Les archives de Guyane n'ont pas fini de révéler les trésors du patrimoine guyanais. L'histoire de Lionel Sugat en est la parfaite illustration.
Qui est ce Guyanais, auteur de 250 partitions retrouvées dans les archives du musicien Maximilien Saba? Un fonds remis au service des archives de la Guyane par Monsieur Omer Miranda en 1988.
250 partitions mises à jour
L'archiviste, Rémy Péru-Dumesnil, qui travaille sur la mise à jour de ce fonds, à son classement, n'a pas encore dénoué tous les méandres de cette histoire. Mais, les premiers éléments découverts méritent déjà dêtre connus du grand public.
Si l'on connait mieux maintenant, le musicien, compositeur Maximilien Saba et son oeuvre touffue, dense, il reste encore à apprendre sur lui. Quel était son lien avec Marie-Joseph Lionel Sugat? Rien ne transpire dans les documents retrouvés dans ce fameux fonds d'archives. Mais il existe bien, à l'intérieur, 250 partitions signées Marie-Joseph Lionel Sugat, un compositeur jusqu'alors inconnu.
Rémy Péru-Dumesnil a donc mené l'enquête. Il retrouve toute l'histoire familiale de cet homme, Sugat. Il est bien né en Guyane le 25 avril 1855 de parents guyanais, anciens esclaves, nouveaux libres en 1848. La famille est originaire de Roura. Marie-Joseph Lionel Sugat a eu un frère et une soeur.
Un fonctionnaire qui n'est pas exemplaire
Grace aux archives des Outre-mer, notre archiviste a accès au "dossier de carrière" de Marie-Joseph Lionel Sugat. C'est un commis de 1e classe de l'administration pénitentiaire qui a effectué une grande partie de sa carrière en Nouvelle Calédonie.
Personnalité complexe, Sugat est souvent en conflit avec ses collègues et sa hiérarchie. C'est un homme endetté souvent poursuivi par ses créanciers qui le relancent auprès de son administration laquelle, finira, par lui proposer une retraite d'office. Il a alors 49 ans.
Dans cette colonie, il a exercé ses talents de compositeur et offert un certain nombre de ses compositions pour piano à des femmes qui, généralement, évoluent aussi dans le milieu de la justice.
Un fonds très varié de partitions pour piano
Revenu en Guyane, Lional Sugat et son épouse (il a été marié deux fois) fréquente la société bourgeoise des mulâtres. Il assume une charge d'huissier et donne des cours de piano. A cette époque, il se lie d'amitié avec Maximilien Saba qu'il admire beaucoup.
Il continue de composer pour un instrument unique : le piano. Des valses, des polkas, des mazurkas.... Son éclectisme est grand, traversant les époques, il compose également, des tangos ou encore des charlestons.
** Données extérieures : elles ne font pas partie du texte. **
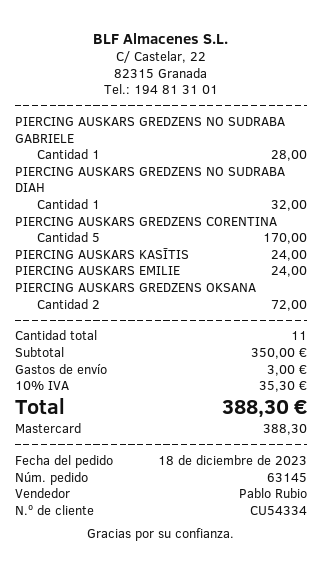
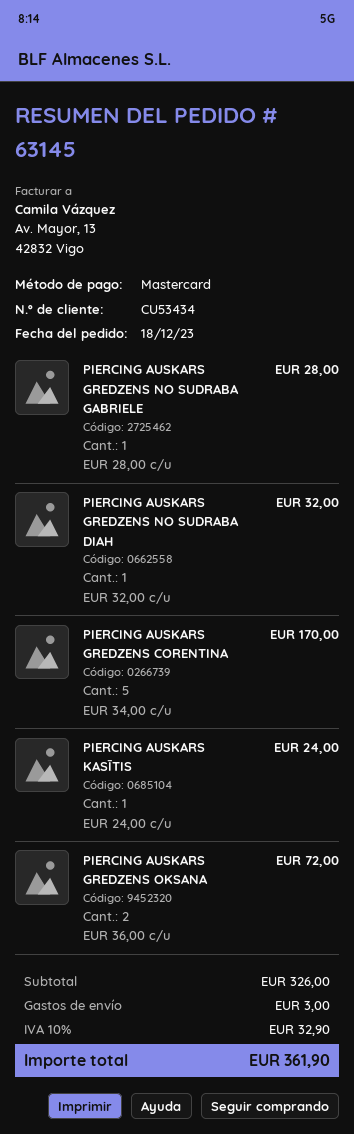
customer number: CU54334 -> CU53434
PIERCING AUSKARS EMILIE: 1 for 24.00 -> none
subtotal: 350.00 -> 326.00
tax: 10% = 35.30 -> 10% = 32.90
total: 388.30 -> 361.90

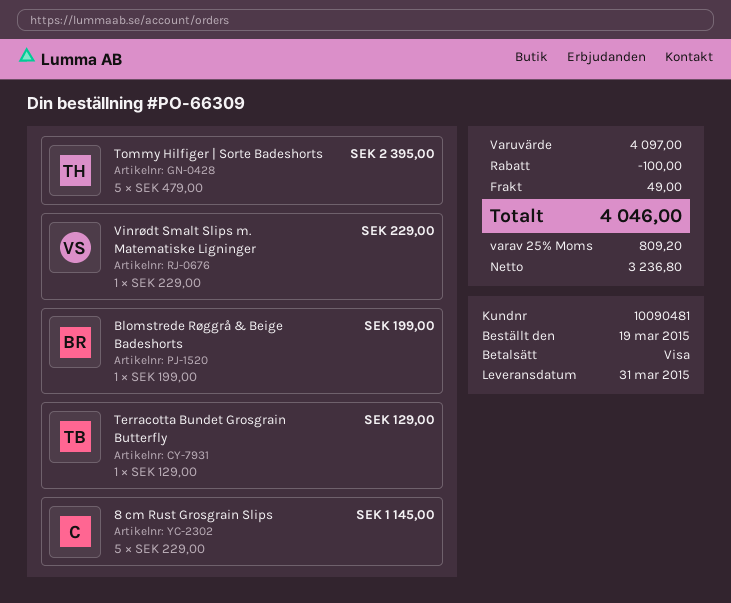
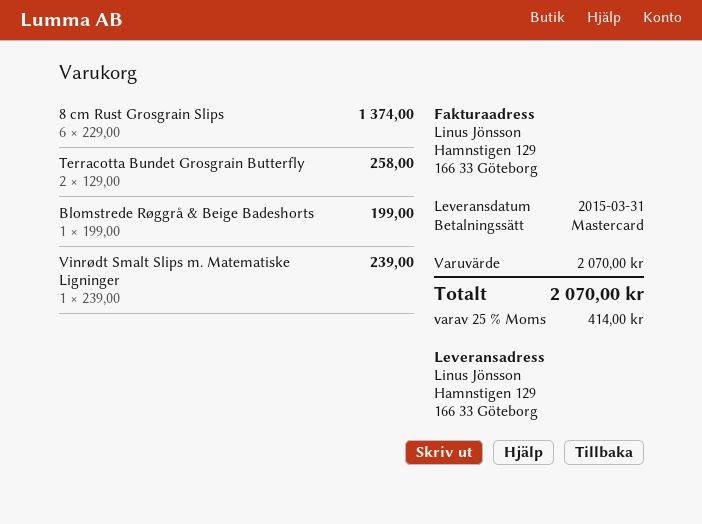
payment method: Visa -> Mastercard
Tommy Hilfiger | Sorte Badeshorts: 5 x 479.00 = 2395.00 -> none
Vinrødt Smalt Slips m. Matematiske Ligninger: 1 x 229.00 = 229.00 -> 1 x 239.00 = 239.00
Terracotta Bundet Grosgrain Butterfly: 1 x 129.00 = 129.00 -> 2 x 129.00 = 258.00
8 cm Rust Grosgrain Slips: 5 x 229.00 = 1145.00 -> 6 x 229.00 = 1374.00
subtotal: 4097.00 -> 2070.00
discount: 100.00 -> none
shipping: 49.00 -> none
tax: 25% = 809.20 -> 25% = 414.00
total: 4046.00 -> 2070.00

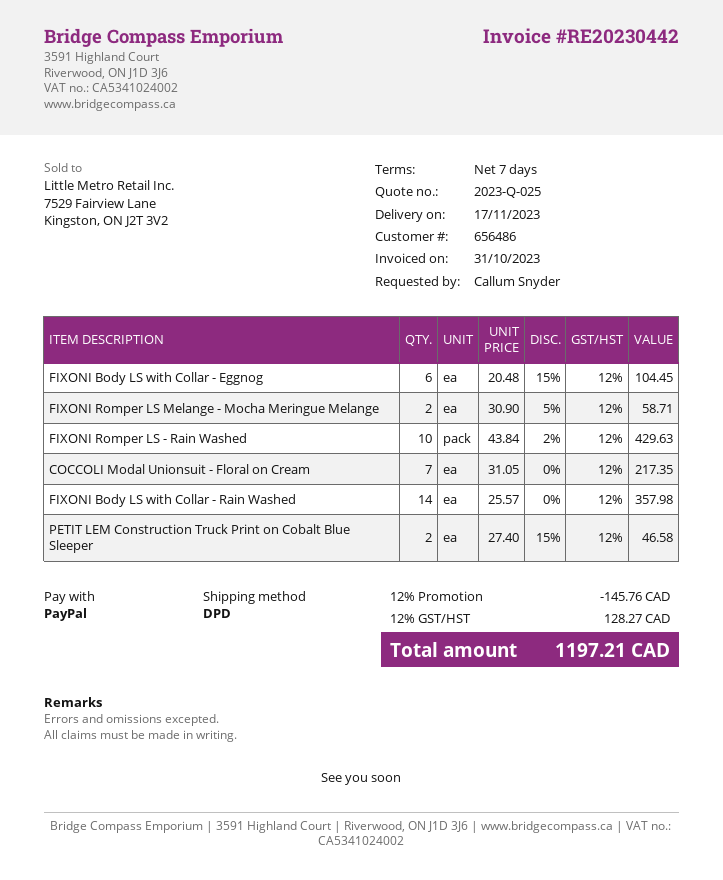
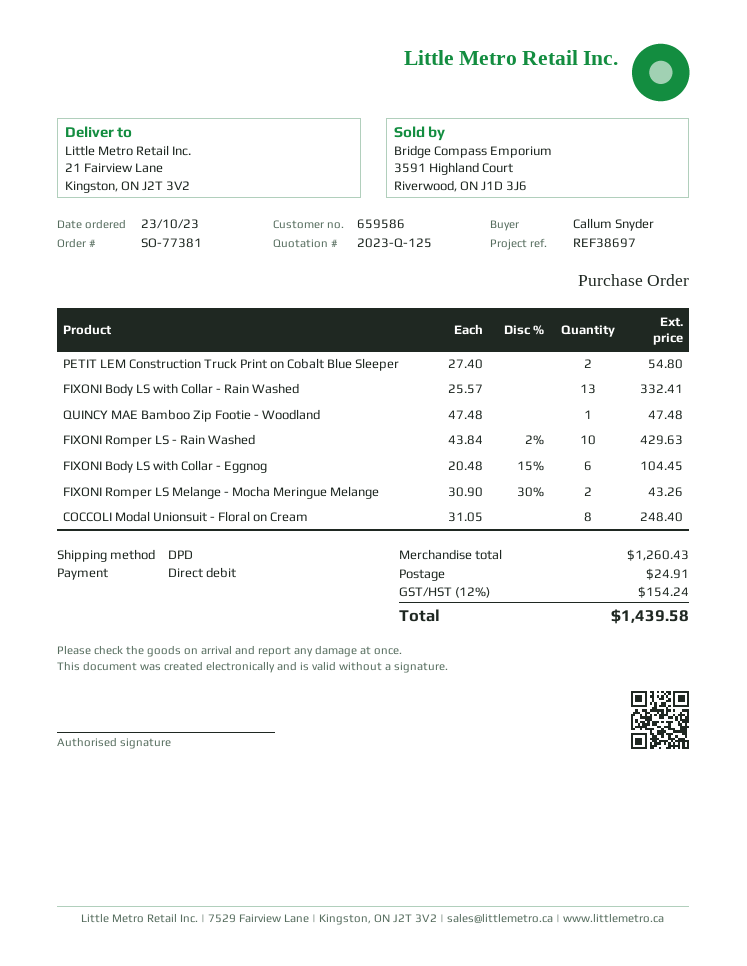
quote number: 2023-Q-025 -> 2023-Q-125
customer number: 656486 -> 659586
payment method: PayPal -> direct debit
FIXONI Romper LS Melange - Mocha Meringue Melange: 2 x 30.90 - 5% = 58.71 -> 2 x 30.90 - 30% = 43.26
COCCOLI Modal Unionsuit - Floral on Cream: 7 x 31.05 = 217.35 -> 8 x 31.05 = 248.40
FIXONI Body LS with Collar - Rain Washed: 14 x 25.57 = 357.98 -> 13 x 25.57 = 332.41
PETIT LEM Construction Truck Print on Cobalt Blue Sleeper: 2 x 27.40 - 15% = 46.58 -> 2 x 27.40 = 54.80
QUINCY MAE Bamboo Zip Footie - Woodland: none -> 1 x 47.48 = 47.48
discount: 12% = 145.76 -> none
shipping: none -> 24.91
tax: 12% = 128.27 -> 12% = 154.24
total: 1197.21 -> 1439.58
C'est un passionné, un musicien talentueux. Je ne sais pas où il a appris la musique sans doute à l'école des frères de Ploërmel comme Maximilien Saba. Pourquoi? A cette époque en Guyane, cela est possible, peut-être par l'entregent d'un mécène. Il apprend non seulement le piano et surtout la composition... le monde de la théorie musicale.
Ce musicien est aussi un excellent copiste qui réalise lui-même ses partitions, avec une maestria rare.
Aucune photo n'a été retrouvée de Lionel Sugat qui n'a jamais publié sa musique.
Il meurt le 1er Juin 1943 à Cayenne. Sa sépulture se trouve au cimetière de l'avenue d'Estrée. Officiellement, il n'a pas laissé de descendance.
Son oeuvre révélée au grand jour est désormais accessible aux archives de la Guyane à l'intérieur du fonds Maximilien Saba.
Une conférence musicale le 8 juillet
Cette histoire singulière, d'un musicien, fils d'esclave, sortie des fonds archivistiques de Guyane, fait donc l'objet d'une conférence musicale ce 8 juillet à la Maison des Cultures et mémoire de Guyane. Rémy Péru-Dumesnil, archiviste et doctorant en histoire à la Sorbonne, retracera le parcours de Marie-Joseph Lionel Sugat.
Trois pianistes exécuteront quelques oeuvres de ce compositeur qui appartiennent désormais au patrimoine musical de la Guyane : Emmanuel Coulanges - Patricio Malcom Valdes - Aymerick Létard. Sur certains arrangements un peu libres, ils seront accompagnés du vibraphoniste Edel Diaz et du percutionniste Arsène Popo.
Une deuxième édition de cette conférence sera proposée au public au mois de septembre.